Content starts

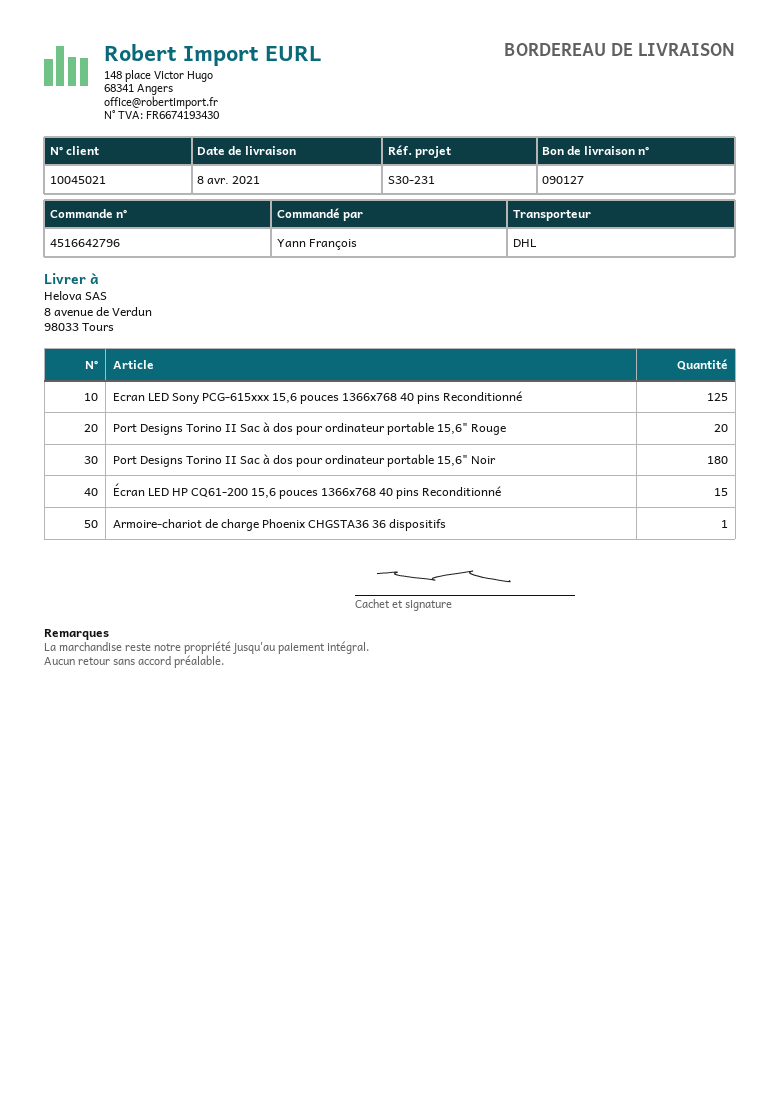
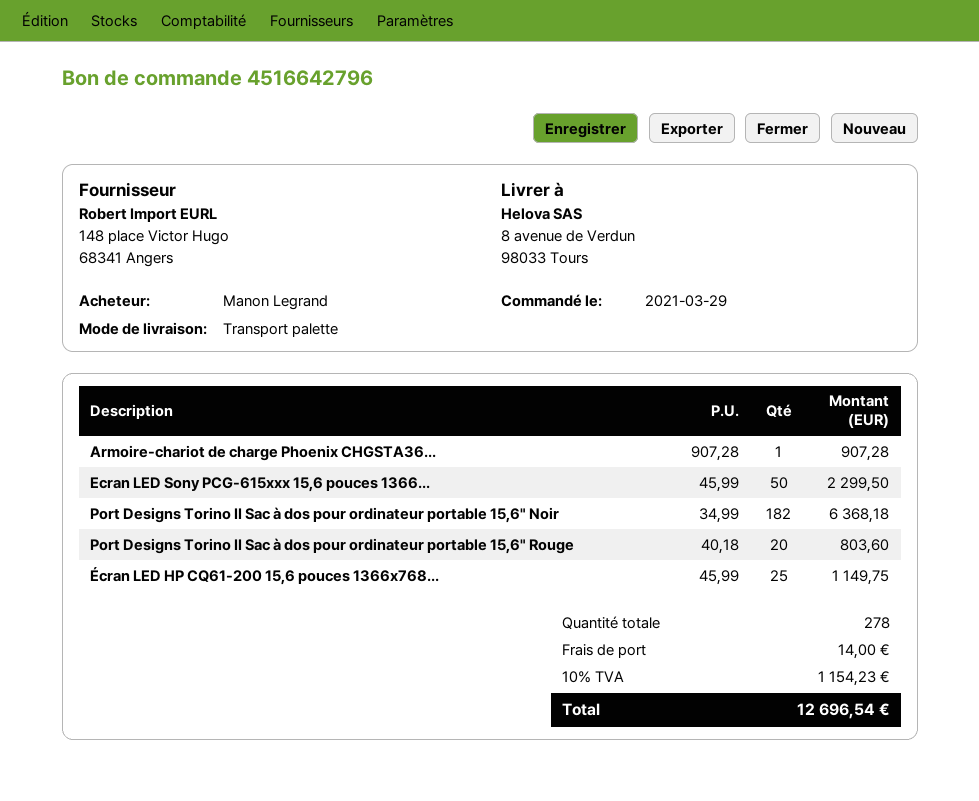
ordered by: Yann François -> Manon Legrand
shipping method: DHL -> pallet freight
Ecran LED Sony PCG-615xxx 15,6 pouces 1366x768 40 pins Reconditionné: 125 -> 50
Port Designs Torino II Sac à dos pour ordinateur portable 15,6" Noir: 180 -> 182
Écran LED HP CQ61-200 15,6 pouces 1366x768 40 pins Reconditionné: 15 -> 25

Content ends

→ **EXERCISE REQUIREMENTS**
Print every line above exactly. Leave the pictures out.

→ **WRITTEN ANSWER**
ordered by: Yann François -> Manon Legrand
shipping method: DHL -> pallet freight
Ecran LED Sony PCG-615xxx 15,6 pouces 1366x768 40 pins Reconditionné: 125 -> 50
Port Designs Torino II Sac à dos pour ordinateur portable 15,6" Noir: 180 -> 182
Écran LED HP CQ61-200 15,6 pouces 1366x768 40 pins Reconditionné: 15 -> 25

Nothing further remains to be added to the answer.